Wales to opt out of international pupil creative thinking tests
- Published
A plan to exclude Wales from a creative thinking element in global education tests raises "serious questions", according to Plaid Cymru.
Education Minister Kirsty Williams has decided "Wales should not participate" in the creative thinking option of Pisa 2021.
Creative thinking is one of the "additional performance measures for 21st century skills", say Pisa.
Ministers have said they will provide further information by November.
The Programme for International Student Assessment (Pisa) tests - a major study of educational performance - are taken by 15-year-olds in around 80 countries every three years, as part of the work of the Organisation for Economic Co-operation and Development (OECD).
As in previous cycles, students will be tested in reading, mathematics and science, but for the first time in 2021 students can be tested in creative thinking.
A Welsh Government spokesperson said: "We will be discussing our decision with the Departments of Education in England and Northern Ireland before a decision is sent to the OECD by the November deadline.
"We will provide further information once we have written collectively to the OECD."
Plaid Cymru education spokeswoman Sian Gwenllian AM told the BBC: "This decision raises serious questions about the government's approach to the new curriculum.
"One of the aims of the new curriculum is to develop our young people into creative thinkers, so it is surprising that the education minister does not want to take this opportunity to assess that now.
"Is this a lack of capacity within the government? That in itself would be a cause for concern. Or a fear of the results?
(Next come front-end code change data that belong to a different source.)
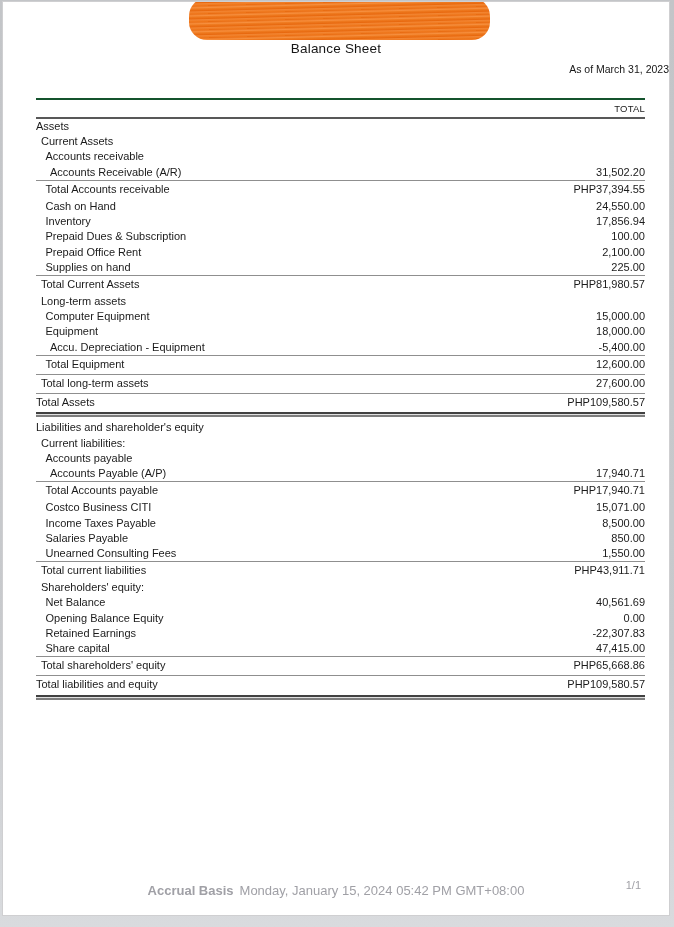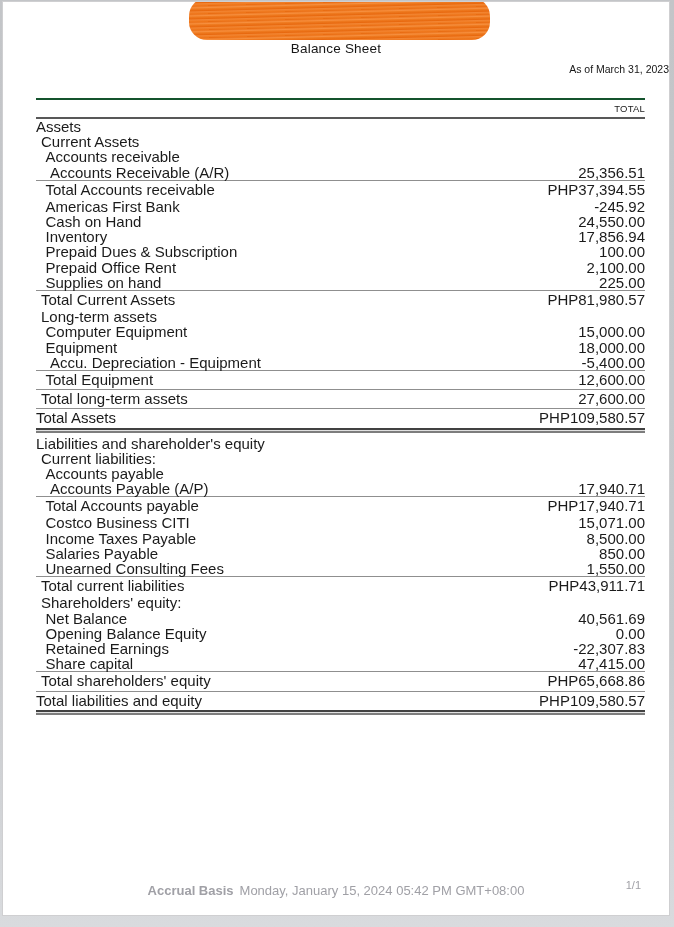--- a/index.html
+++ b/index.html
@@ -38,8 +38,8 @@
     height: 17px; font-size: 9.5px; color: #1b1b1b; letter-spacing: 0.2px;
   }
   .row {
-    display: flex; justify-content: space-between; align-items: flex-end;
-    height: 15.2px; line-height: 15.2px; font-size: 15px; color: #1b1b1b;
+    display: flex; justify-content: space-between; align-items: flex-start;
+    height: 15.2px; line-height: 15.2px; font-size: 11px; color: #1b1b1b;
     white-space: nowrap;
   }
   .row .cell-value { text-align: right; }

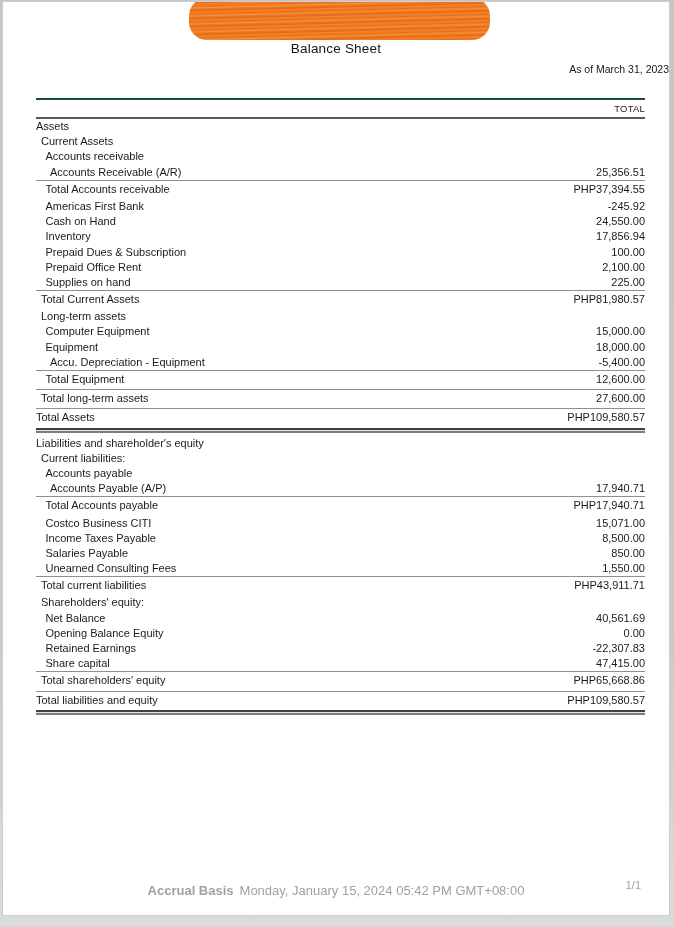--- a/index.html
+++ b/index.html
@@ -91,7 +91,7 @@
   </div>
         <div class="row indent-3 type-item">
     <span class="cell-label">Accounts Receivable (A/R)</span>
-    <span class="cell-value">25,356.51</span>
+    <span class="cell-value">31,502.20</span>
   </div>
         <div class="row indent-2 type-total">
     <span class="cell-label">Total Accounts receivable</span>

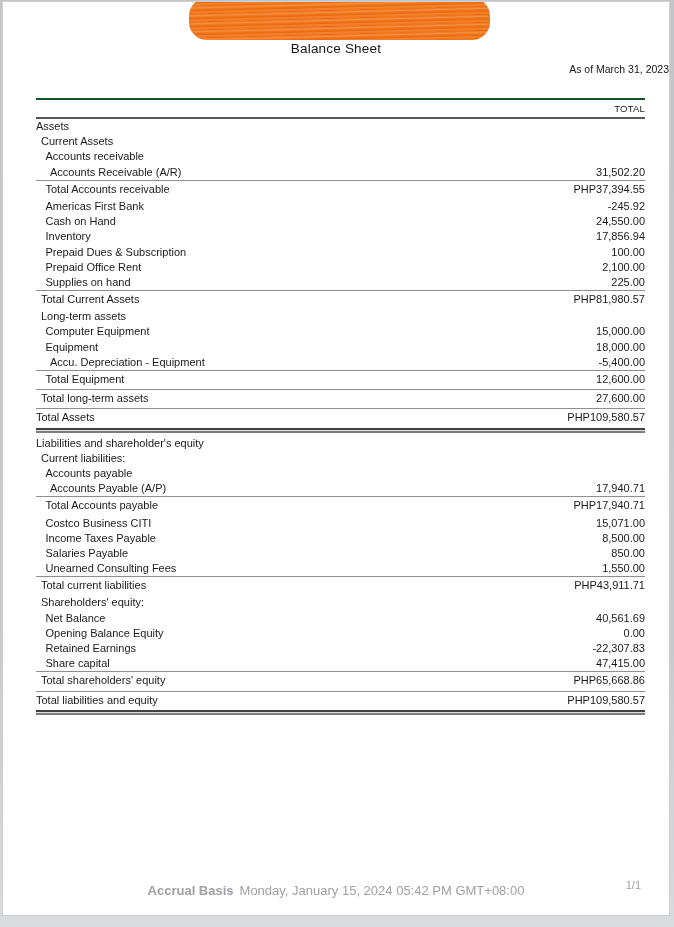--- a/index.html
+++ b/index.html
@@ -98,10 +98,6 @@
     <span class="cell-value">PHP37,394.55</span>
   </div>
         <div class="row indent-2 type-item">
-    <span class="cell-label">Americas First Bank</span>
-    <span class="cell-value">-245.92</span>
-  </div>
-        <div class="row indent-2 type-item">
     <span class="cell-label">Cash on Hand</span>
     <span class="cell-value">24,550.00</span>
   </div>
The education minister needs to explain this urgently."
A spokesman for Pisa said: "Creative thinking is the Pisa 'innovative domain' for the 2021 cycle.
"The innovative domains are the new assessments that we introduce at each cycle to get international data on important life competences in addition to reading, mathematics and science literacy.
"The innovative domains are an integral part of the Pisa assessment, but participating countries can decide to opt out and only take the main Pisa modules."
A Scottish Government spokesperson said it was "monitoring the development of the creative thinking option for Pisa 2021 and will take a final decision on whether to take part at a later date", while a spokesperson for the Department for Education at Westminster said: "We will confirm if we will be participating in the Pisa 2021 creative thinking assessment with OECD in line with their November deadline."
Students in Wales were the lowest of the UK nations in science, reading and maths in the 2016 tests, scoring 478 in maths, 477 in reading, and 485 in science.
After the 2016 results - the fourth time Wales had done worse than the other UK nations - the then first minister Carwyn Jones admitted that the results made for "uncomfortable reading".
A new curriculum, external will be introduced in Wales from nursery to Year 7 in 2022, a year later than originally planned.